§ **Problem to work on**
Up to and including the line that contains "Link - https://sketchmate-yj77.onrender.com/", reproduce every line exactly, beginning with the first line below.

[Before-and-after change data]
==================================================

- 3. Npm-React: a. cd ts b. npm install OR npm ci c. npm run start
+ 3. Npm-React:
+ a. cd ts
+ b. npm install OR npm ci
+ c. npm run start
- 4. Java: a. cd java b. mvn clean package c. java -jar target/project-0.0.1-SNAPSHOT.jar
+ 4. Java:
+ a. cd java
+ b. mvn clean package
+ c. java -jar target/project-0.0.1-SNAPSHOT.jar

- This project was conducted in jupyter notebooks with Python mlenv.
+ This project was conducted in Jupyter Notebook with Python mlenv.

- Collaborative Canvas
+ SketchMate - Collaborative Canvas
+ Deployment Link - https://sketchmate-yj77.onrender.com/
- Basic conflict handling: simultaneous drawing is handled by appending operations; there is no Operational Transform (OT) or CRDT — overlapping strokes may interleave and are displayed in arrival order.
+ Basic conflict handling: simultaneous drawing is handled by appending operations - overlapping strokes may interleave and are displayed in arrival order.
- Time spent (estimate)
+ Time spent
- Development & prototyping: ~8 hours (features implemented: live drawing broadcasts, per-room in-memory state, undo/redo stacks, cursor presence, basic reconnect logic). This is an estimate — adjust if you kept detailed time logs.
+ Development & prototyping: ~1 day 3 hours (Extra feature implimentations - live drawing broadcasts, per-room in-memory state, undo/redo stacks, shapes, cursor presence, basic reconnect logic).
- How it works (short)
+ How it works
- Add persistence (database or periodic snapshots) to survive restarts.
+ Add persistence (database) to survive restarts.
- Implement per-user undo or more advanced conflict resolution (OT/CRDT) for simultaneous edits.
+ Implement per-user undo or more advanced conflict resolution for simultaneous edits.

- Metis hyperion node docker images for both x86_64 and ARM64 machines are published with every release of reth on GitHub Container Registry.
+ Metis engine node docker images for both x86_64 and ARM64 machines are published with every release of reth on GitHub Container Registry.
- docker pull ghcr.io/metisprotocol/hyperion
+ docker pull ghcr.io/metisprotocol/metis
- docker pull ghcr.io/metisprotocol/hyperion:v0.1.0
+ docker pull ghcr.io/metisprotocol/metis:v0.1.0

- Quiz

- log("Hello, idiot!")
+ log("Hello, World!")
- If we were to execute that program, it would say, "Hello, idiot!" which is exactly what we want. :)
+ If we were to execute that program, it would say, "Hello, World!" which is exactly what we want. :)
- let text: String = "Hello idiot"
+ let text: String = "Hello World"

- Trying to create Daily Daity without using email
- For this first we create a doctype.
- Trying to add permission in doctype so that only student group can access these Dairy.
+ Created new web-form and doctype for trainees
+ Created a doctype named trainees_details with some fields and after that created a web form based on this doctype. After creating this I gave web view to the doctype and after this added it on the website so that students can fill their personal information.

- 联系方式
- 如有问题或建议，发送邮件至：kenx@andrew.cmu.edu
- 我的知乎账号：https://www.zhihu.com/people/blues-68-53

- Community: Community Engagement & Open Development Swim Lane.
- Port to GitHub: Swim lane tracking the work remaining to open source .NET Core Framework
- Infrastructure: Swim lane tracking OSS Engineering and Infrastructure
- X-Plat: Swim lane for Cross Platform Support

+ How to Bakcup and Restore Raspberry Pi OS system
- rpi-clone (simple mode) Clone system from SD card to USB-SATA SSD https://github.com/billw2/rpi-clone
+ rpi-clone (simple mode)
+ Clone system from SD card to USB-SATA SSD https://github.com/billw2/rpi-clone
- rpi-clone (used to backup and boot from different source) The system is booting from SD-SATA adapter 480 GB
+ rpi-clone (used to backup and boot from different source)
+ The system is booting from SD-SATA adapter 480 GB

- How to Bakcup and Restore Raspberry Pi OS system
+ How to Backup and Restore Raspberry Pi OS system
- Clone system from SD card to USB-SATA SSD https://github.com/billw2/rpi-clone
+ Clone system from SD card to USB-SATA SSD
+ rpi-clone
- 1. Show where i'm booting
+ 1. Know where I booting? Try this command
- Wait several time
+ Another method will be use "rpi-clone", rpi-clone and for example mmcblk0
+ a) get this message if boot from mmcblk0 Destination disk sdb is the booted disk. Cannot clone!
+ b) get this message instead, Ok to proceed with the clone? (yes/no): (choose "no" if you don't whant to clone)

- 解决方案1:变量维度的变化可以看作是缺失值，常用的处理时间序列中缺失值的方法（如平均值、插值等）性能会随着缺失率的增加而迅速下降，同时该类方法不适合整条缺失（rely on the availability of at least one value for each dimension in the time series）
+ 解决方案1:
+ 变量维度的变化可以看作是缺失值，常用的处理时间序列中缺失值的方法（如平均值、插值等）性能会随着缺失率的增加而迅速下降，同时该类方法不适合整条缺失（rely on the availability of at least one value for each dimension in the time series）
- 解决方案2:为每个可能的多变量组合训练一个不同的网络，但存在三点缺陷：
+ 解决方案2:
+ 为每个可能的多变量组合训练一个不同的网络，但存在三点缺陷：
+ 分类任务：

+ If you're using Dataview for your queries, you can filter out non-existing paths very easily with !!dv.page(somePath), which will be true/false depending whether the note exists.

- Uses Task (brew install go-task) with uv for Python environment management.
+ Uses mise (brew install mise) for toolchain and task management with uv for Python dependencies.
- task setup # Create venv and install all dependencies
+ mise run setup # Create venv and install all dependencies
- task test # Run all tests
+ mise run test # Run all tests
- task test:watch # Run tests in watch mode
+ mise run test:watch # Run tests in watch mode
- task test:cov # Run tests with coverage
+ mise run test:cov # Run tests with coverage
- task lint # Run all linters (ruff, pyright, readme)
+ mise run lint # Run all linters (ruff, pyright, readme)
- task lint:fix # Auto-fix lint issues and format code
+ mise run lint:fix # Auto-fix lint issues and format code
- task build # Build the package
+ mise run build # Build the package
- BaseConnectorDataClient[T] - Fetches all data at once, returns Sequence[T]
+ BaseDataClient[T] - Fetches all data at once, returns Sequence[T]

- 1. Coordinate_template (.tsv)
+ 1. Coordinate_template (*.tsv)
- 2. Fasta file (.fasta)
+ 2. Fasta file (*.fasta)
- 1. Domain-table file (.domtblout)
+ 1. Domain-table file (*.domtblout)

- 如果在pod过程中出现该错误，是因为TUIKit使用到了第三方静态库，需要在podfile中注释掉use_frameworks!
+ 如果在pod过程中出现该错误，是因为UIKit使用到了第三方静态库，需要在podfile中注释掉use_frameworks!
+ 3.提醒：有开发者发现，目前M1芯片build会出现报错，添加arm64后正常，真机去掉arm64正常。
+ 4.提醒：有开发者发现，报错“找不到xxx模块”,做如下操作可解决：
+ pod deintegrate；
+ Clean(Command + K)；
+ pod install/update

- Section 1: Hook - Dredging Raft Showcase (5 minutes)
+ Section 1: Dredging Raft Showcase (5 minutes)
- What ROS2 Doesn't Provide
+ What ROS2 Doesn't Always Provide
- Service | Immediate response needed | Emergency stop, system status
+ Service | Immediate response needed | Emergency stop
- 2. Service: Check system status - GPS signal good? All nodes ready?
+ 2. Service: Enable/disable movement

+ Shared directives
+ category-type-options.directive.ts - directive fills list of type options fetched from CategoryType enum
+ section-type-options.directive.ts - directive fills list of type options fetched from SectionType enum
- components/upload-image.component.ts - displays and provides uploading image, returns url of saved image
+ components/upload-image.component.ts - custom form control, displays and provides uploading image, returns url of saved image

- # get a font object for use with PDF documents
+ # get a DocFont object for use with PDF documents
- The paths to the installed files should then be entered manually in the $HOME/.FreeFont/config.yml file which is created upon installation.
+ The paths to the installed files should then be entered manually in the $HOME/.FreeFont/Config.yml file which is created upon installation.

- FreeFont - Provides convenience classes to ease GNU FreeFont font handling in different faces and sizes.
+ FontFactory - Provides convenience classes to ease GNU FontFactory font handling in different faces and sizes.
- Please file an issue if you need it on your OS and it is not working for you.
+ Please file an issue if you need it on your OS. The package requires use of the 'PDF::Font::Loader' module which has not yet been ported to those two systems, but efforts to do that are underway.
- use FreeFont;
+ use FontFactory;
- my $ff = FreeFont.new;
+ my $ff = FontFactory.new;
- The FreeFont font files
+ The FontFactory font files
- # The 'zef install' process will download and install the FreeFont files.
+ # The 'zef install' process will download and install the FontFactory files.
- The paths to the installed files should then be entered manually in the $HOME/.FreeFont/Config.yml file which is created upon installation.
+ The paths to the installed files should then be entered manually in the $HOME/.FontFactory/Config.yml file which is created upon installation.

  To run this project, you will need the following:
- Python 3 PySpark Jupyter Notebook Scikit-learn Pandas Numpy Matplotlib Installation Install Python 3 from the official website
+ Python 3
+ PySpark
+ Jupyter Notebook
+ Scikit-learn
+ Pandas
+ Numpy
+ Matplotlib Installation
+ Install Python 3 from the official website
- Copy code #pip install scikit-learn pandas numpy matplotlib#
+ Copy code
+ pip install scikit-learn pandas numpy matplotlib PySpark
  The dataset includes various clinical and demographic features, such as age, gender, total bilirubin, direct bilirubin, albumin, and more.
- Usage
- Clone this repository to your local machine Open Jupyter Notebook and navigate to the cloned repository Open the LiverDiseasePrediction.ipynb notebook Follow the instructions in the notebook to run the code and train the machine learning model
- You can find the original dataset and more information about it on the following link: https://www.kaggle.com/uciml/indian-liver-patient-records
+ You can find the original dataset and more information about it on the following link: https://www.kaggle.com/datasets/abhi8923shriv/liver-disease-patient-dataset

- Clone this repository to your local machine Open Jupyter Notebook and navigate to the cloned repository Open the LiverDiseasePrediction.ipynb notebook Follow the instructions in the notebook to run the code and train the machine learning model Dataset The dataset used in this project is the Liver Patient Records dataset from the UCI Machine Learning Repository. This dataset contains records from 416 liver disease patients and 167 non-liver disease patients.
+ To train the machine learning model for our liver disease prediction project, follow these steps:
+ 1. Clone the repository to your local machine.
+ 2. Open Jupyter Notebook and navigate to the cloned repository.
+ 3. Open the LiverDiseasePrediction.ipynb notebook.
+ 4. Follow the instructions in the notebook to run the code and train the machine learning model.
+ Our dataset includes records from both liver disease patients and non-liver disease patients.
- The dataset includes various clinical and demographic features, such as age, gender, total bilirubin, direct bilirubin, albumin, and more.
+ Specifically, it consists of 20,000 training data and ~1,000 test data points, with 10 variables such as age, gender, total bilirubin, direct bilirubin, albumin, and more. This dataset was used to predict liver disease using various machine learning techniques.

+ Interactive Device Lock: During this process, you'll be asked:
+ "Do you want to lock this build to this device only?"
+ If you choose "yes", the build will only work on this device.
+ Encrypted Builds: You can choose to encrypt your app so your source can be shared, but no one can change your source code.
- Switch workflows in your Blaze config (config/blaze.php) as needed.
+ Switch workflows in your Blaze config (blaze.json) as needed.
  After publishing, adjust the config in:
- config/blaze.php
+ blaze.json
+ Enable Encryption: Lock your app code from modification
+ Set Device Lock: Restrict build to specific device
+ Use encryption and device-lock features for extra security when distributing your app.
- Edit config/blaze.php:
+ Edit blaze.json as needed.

==================================================

§ **Written reply**
- 3. Npm-React: a. cd ts b. npm install OR npm ci c. npm run start
+ 3. Npm-React:
+ a. cd ts
+ b. npm install OR npm ci
+ c. npm run start
- 4. Java: a. cd java b. mvn clean package c. java -jar target/project-0.0.1-SNAPSHOT.jar
+ 4. Java:
+ a. cd java
+ b. mvn clean package
+ c. java -jar target/project-0.0.1-SNAPSHOT.jar

- This project was conducted in jupyter notebooks with Python mlenv.
+ This project was conducted in Jupyter Notebook with Python mlenv.

- Collaborative Canvas
+ SketchMate - Collaborative Canvas
+ Deployment Link - https://sketchmate-yj77.onrender.com/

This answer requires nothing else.